Tuesday, June 10, 2008

Dance and Writing

From If I can't dance I don't want to be part of your revolution.
André Lepecki reads 'Bodies of the text,' a collection of essays on dance, the body and feminism by Jaques Derrida, Susan Foster and others."
First published in:Ballet-Tanz, August 1995
Thus, the currently and broadly-accepted notion shared by dancers and choreographers, but also by scholars and critics alike, that the art of dance is essentially one that has a privileged and mysterious relationship with the unspoken, the un-utterable, which what is beyond or before language, is historically deconstructed by Foster. Dance was not always the art of what cannot be spoken, and the radical implication of Foster's essay is that this recent divorce between dance and meaning (the gestural and the verbal) also shaped the current relationship between the dance writer, the dance critic, with its object of study. [Emphasis mine]
A couple times at the CDA and other places recently, I feel like I see the edge of the (often sublimated) belief that dance is the "art of what cannot be spoke" and therefore also what can not be spoken about, something I just don't believe.

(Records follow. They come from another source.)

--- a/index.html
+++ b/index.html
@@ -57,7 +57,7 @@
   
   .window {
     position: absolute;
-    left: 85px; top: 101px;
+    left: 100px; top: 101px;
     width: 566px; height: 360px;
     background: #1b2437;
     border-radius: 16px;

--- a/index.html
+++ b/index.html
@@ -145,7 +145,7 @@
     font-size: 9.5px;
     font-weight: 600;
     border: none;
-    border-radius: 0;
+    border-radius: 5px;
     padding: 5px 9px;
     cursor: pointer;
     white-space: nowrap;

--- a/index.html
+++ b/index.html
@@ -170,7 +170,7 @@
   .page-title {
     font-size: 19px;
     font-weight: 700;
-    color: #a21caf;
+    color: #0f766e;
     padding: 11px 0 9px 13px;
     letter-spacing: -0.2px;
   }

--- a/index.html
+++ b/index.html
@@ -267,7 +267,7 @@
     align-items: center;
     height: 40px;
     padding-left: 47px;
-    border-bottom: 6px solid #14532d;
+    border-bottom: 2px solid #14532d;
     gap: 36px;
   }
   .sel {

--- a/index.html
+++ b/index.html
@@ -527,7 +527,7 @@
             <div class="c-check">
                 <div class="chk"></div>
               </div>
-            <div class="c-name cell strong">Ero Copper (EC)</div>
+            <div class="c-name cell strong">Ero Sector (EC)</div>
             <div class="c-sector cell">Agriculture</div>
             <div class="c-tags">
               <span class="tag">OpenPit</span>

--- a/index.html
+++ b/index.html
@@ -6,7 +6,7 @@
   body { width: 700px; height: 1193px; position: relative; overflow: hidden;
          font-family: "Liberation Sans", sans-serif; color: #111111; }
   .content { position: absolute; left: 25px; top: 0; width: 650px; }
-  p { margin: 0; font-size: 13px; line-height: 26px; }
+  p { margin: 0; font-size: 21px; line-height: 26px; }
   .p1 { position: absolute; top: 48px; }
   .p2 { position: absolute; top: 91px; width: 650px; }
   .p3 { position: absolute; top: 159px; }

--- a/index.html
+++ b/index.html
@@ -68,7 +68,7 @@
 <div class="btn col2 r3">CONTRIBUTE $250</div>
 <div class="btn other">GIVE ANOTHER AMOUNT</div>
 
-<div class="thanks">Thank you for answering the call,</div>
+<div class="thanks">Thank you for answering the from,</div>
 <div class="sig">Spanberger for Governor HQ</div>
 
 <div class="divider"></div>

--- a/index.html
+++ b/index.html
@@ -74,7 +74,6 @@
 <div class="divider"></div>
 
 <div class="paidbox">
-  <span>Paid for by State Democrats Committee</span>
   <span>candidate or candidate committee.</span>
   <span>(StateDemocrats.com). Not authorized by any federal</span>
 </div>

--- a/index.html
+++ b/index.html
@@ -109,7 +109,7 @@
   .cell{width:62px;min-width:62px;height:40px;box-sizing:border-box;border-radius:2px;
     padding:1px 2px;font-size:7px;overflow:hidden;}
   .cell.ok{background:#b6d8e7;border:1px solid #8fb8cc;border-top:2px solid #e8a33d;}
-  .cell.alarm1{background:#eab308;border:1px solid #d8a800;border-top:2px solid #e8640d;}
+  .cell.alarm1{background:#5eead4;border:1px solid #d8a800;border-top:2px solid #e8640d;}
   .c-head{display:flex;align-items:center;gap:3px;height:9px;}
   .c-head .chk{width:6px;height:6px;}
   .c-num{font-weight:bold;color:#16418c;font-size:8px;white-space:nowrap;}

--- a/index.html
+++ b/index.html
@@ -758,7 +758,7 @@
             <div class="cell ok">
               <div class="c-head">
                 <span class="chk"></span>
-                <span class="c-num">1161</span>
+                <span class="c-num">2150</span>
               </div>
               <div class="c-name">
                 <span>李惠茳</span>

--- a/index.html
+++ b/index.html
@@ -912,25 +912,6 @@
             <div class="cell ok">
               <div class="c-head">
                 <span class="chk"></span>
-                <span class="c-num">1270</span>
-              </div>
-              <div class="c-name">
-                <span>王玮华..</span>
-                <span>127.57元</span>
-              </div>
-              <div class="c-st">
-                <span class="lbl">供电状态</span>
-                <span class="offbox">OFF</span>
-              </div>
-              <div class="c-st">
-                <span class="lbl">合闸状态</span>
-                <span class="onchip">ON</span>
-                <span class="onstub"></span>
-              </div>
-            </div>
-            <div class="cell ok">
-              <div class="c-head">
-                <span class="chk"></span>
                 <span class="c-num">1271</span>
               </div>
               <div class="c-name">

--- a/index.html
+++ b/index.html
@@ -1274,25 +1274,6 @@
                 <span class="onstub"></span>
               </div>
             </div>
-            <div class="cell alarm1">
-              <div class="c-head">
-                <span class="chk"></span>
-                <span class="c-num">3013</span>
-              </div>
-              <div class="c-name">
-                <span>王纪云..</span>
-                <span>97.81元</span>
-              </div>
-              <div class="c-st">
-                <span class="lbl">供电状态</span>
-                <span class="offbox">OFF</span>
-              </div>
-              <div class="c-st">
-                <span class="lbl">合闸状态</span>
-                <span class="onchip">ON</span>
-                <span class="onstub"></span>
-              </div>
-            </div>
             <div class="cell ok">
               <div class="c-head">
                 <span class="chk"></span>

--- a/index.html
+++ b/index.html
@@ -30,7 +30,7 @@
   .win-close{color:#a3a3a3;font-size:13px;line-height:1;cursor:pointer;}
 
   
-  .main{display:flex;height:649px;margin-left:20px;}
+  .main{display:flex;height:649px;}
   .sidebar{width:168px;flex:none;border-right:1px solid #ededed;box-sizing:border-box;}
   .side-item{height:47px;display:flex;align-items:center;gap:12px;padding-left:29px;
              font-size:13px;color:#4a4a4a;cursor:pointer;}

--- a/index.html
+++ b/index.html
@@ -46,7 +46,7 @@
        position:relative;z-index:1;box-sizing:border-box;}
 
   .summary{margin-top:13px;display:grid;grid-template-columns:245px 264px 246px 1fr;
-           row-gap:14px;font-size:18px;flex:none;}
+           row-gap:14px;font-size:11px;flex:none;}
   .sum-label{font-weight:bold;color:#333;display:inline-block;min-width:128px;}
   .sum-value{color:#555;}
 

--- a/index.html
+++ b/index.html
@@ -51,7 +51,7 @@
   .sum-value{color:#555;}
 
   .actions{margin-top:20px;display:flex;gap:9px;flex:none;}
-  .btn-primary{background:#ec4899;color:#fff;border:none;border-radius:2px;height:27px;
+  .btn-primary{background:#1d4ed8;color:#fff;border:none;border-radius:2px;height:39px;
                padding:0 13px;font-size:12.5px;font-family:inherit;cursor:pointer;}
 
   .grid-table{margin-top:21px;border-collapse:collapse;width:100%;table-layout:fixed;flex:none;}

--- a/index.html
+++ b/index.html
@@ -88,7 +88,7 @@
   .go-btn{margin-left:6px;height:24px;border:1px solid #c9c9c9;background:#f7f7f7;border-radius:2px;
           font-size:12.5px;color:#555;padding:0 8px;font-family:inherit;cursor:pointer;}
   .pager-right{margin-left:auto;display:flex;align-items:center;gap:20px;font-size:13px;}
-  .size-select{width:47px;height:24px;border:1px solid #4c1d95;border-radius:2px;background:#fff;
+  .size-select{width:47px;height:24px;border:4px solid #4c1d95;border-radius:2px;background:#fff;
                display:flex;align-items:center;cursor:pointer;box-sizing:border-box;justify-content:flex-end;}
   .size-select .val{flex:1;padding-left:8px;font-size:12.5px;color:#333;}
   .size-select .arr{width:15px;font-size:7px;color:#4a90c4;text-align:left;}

It seems also related to the "dance is universal" – which I also have trouble with.

Yes, dance is about the body and how they move through and occupy space – and yes we all have bodies, but the way we understand and move them is largely constructed by our histories and influences.

And - that's totally fine. It's good even. "Universal" is too often code for "dominant" and "un-utterable" for "don't think so much."

And it's hard to talk and write about dance, but not impossible. And the trying is very important, since it's a part of moving any form forward.

It always good to find that some of the idea's that we take for "always have been that way", weren't always that way. That there was a kind of social decision to make them that way. It means there can be a kind of social decision to make them another way. Or 8 other ways.